◆ What you will do
Take the lines below from the one with "Liberation Serif, serif" through the one with "background: #c2410c ->" and print only them, exactly. Don't print the pictures.

#####

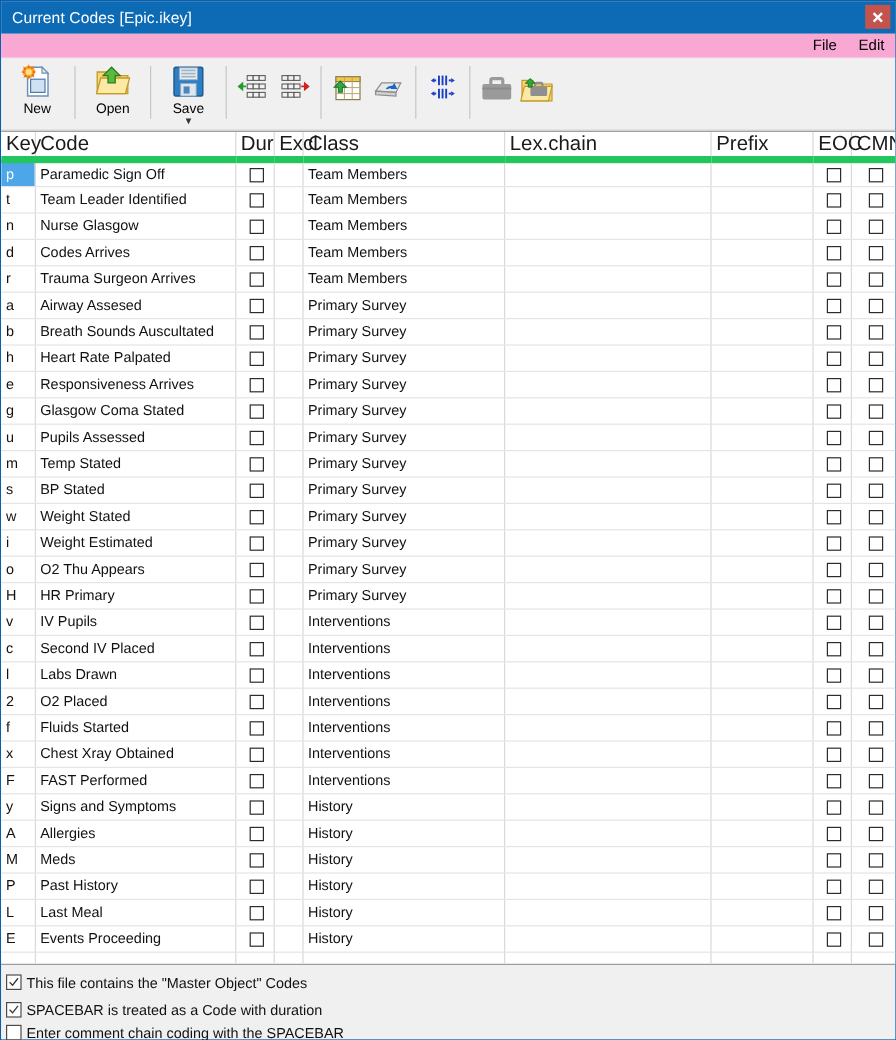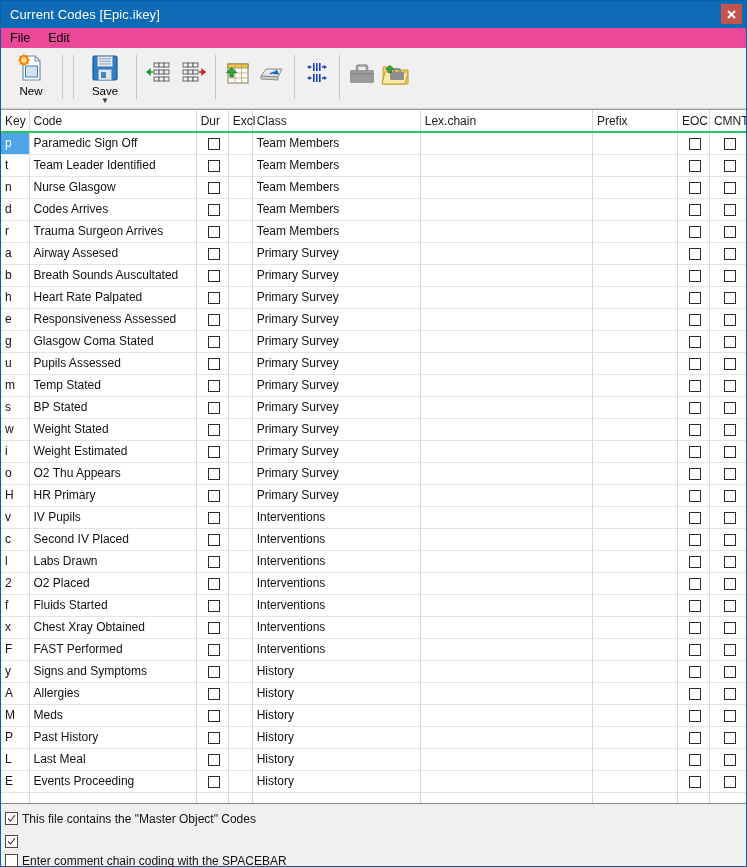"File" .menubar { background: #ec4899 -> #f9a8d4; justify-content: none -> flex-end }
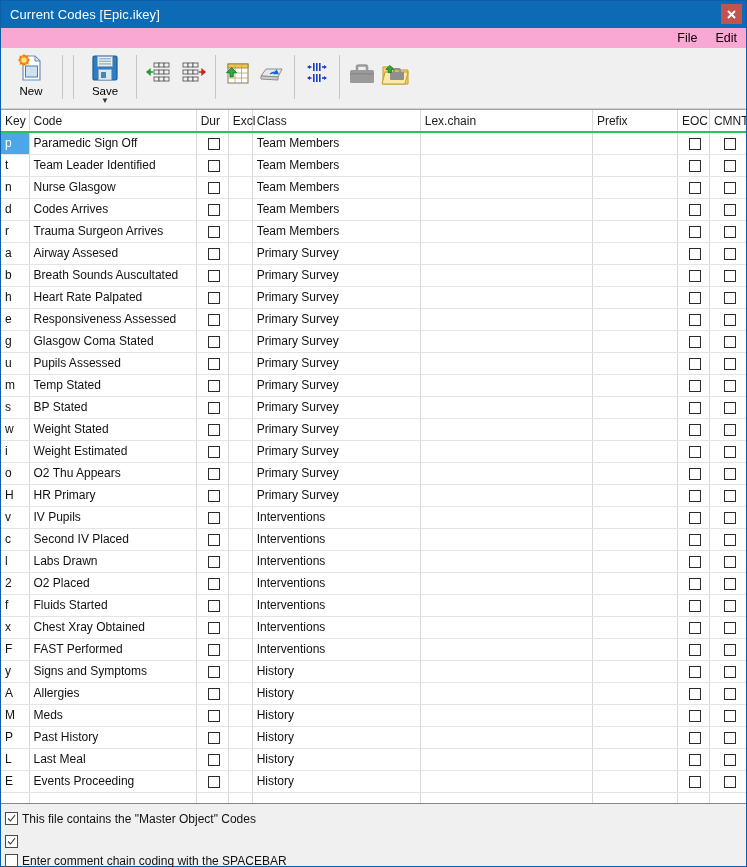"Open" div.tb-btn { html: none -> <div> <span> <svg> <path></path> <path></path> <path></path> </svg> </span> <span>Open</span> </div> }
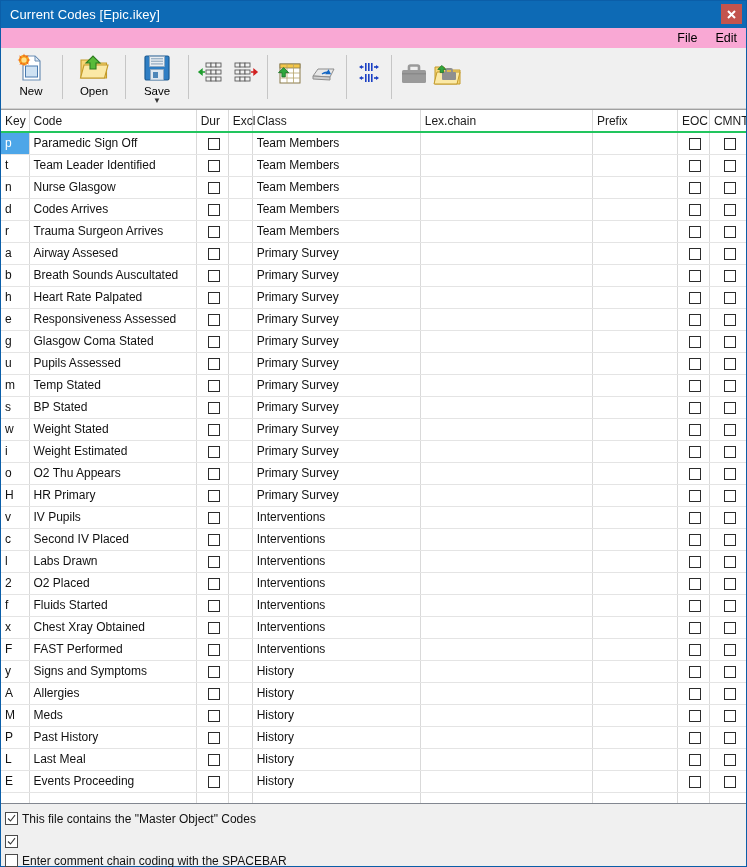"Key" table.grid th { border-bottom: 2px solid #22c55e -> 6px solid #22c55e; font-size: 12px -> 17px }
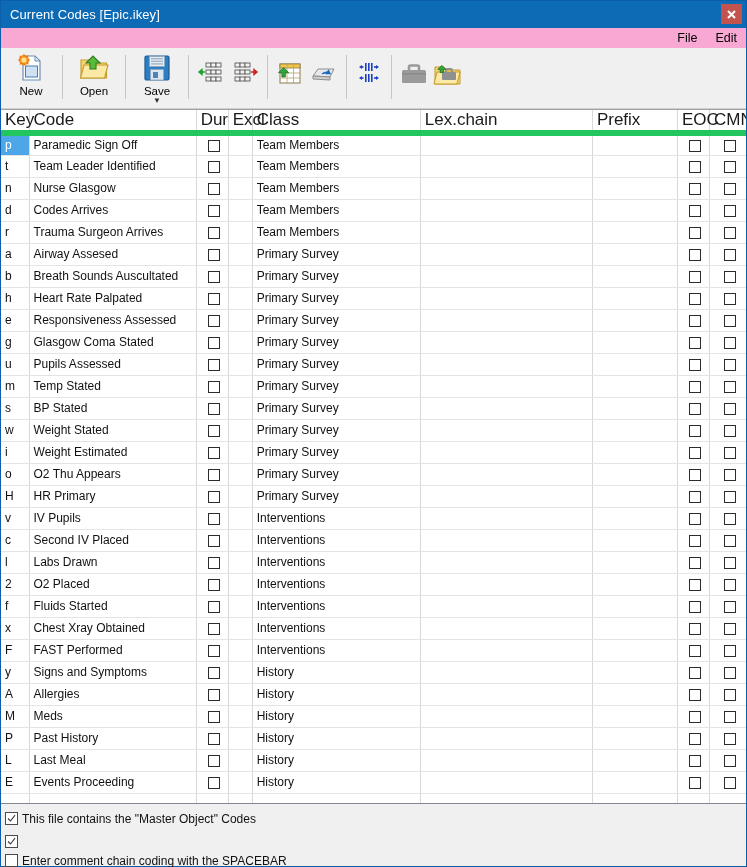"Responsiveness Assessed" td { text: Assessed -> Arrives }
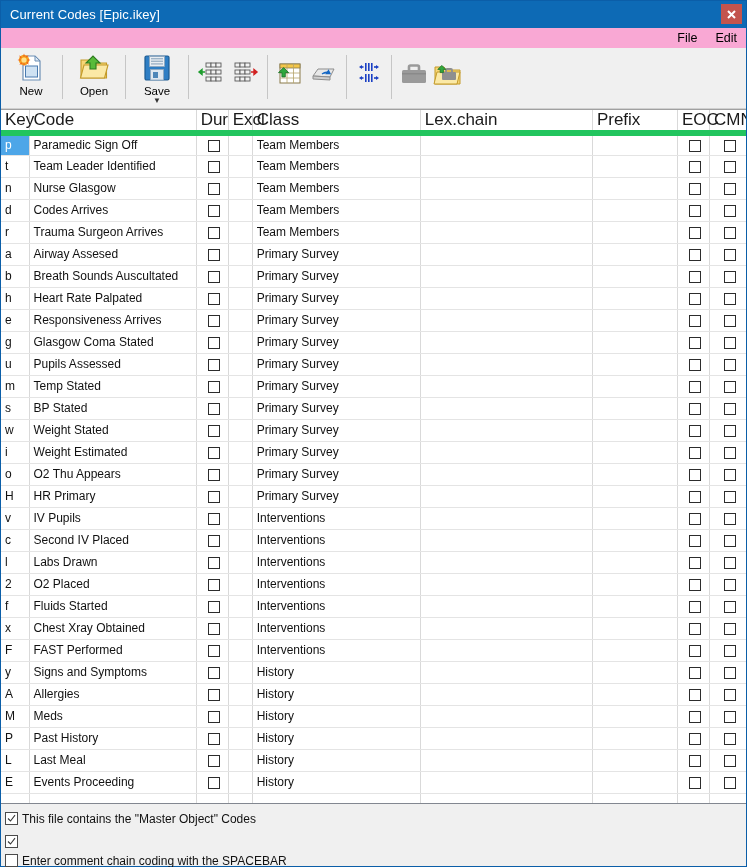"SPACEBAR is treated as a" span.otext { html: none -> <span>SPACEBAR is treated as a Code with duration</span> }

#####

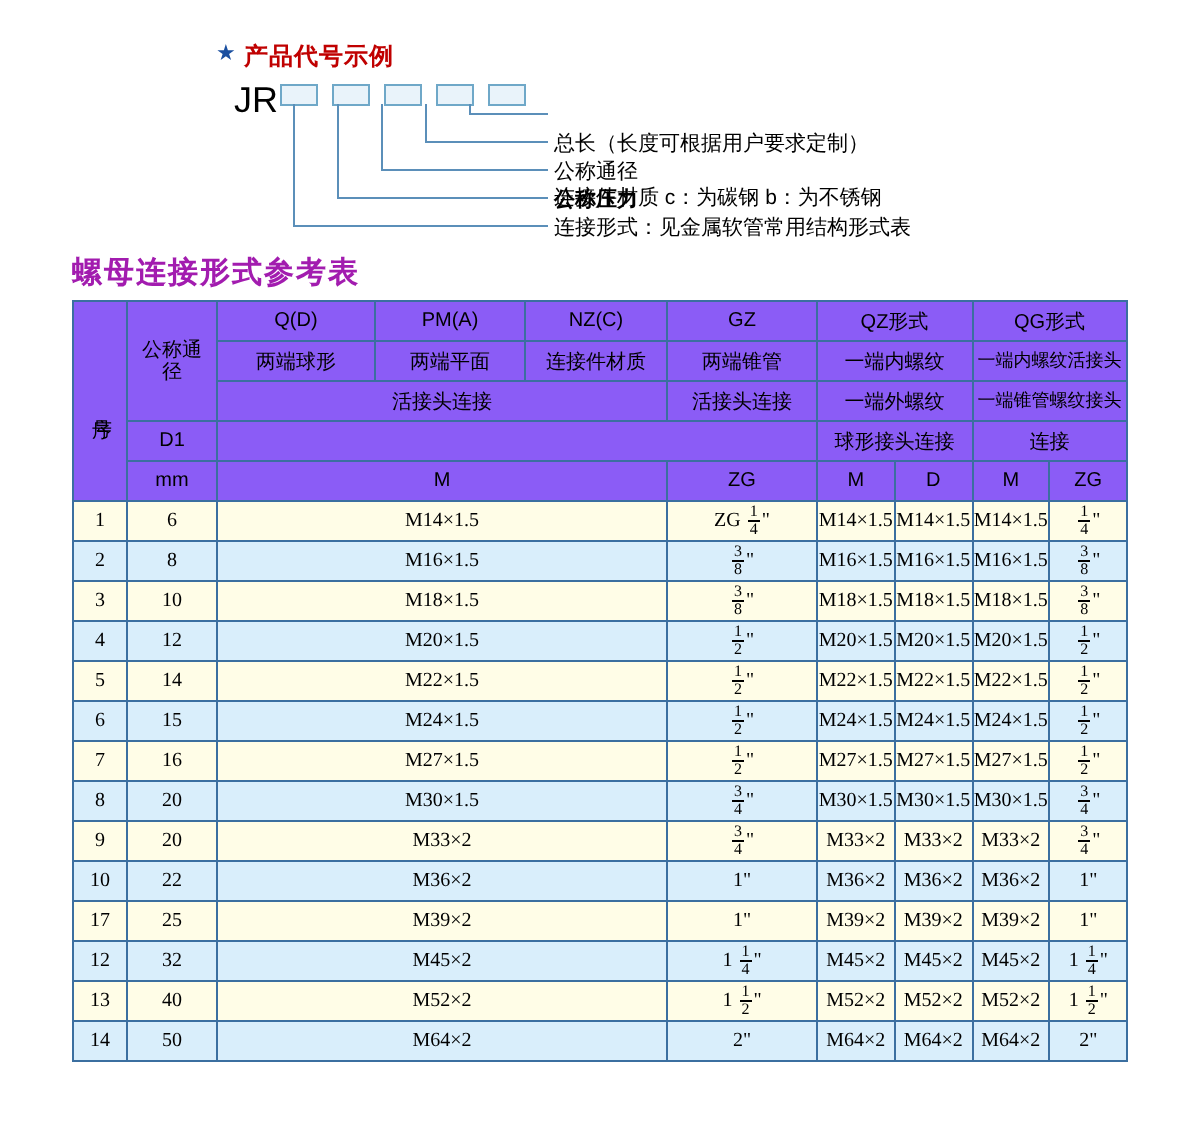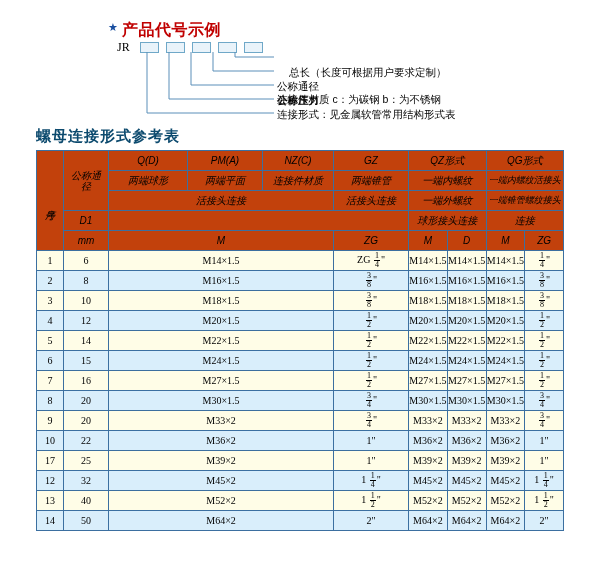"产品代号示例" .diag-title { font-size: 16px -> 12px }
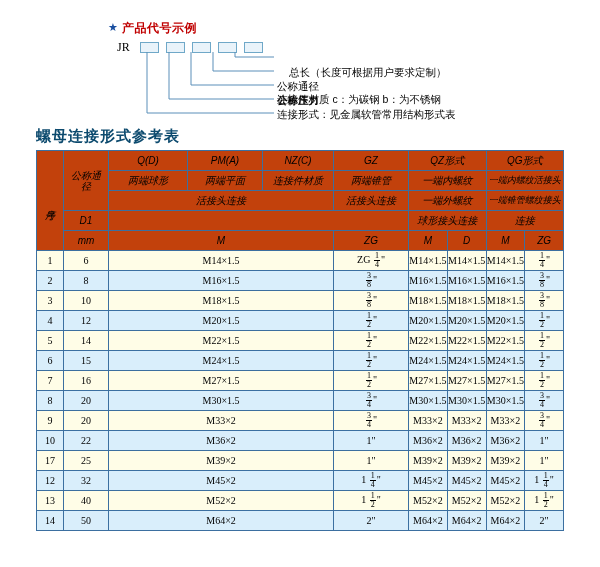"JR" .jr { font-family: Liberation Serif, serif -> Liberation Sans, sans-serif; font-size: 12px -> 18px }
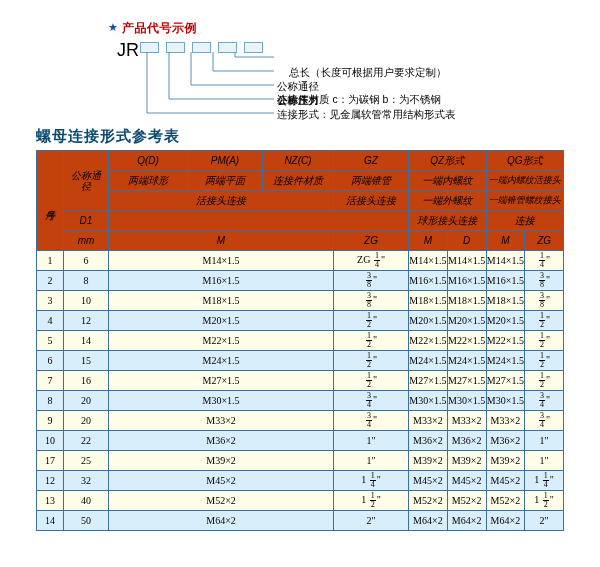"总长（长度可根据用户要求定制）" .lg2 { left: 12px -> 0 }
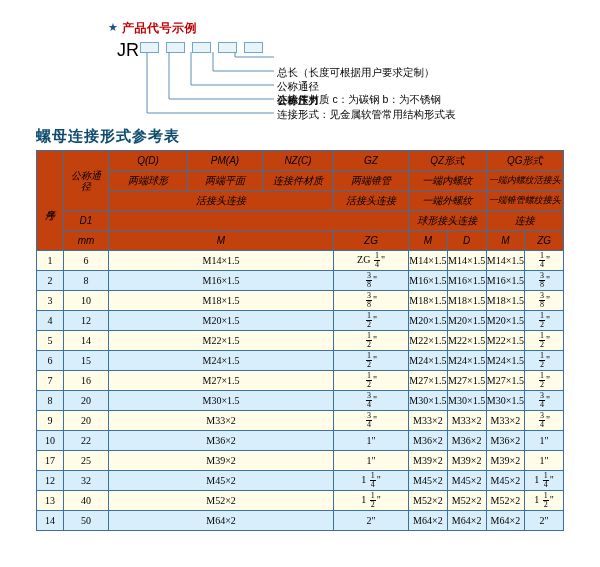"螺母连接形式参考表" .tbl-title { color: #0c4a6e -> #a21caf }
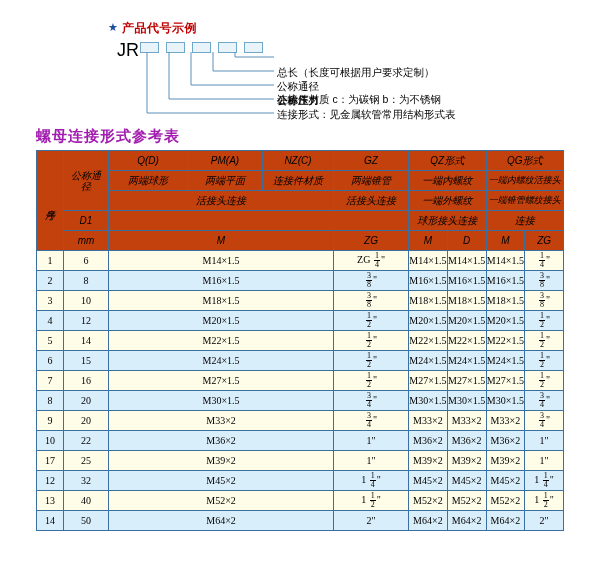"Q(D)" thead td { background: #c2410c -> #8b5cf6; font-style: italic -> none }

#####

◆ Task result
"JR" .jr { font-family: Liberation Serif, serif -> Liberation Sans, sans-serif; font-size: 12px -> 18px }
"总长（长度可根据用户要求定制）" .lg2 { left: 12px -> 0 }
"螺母连接形式参考表" .tbl-title { color: #0c4a6e -> #a21caf }
"Q(D)" thead td { background: #c2410c -> #8b5cf6; font-style: italic -> none }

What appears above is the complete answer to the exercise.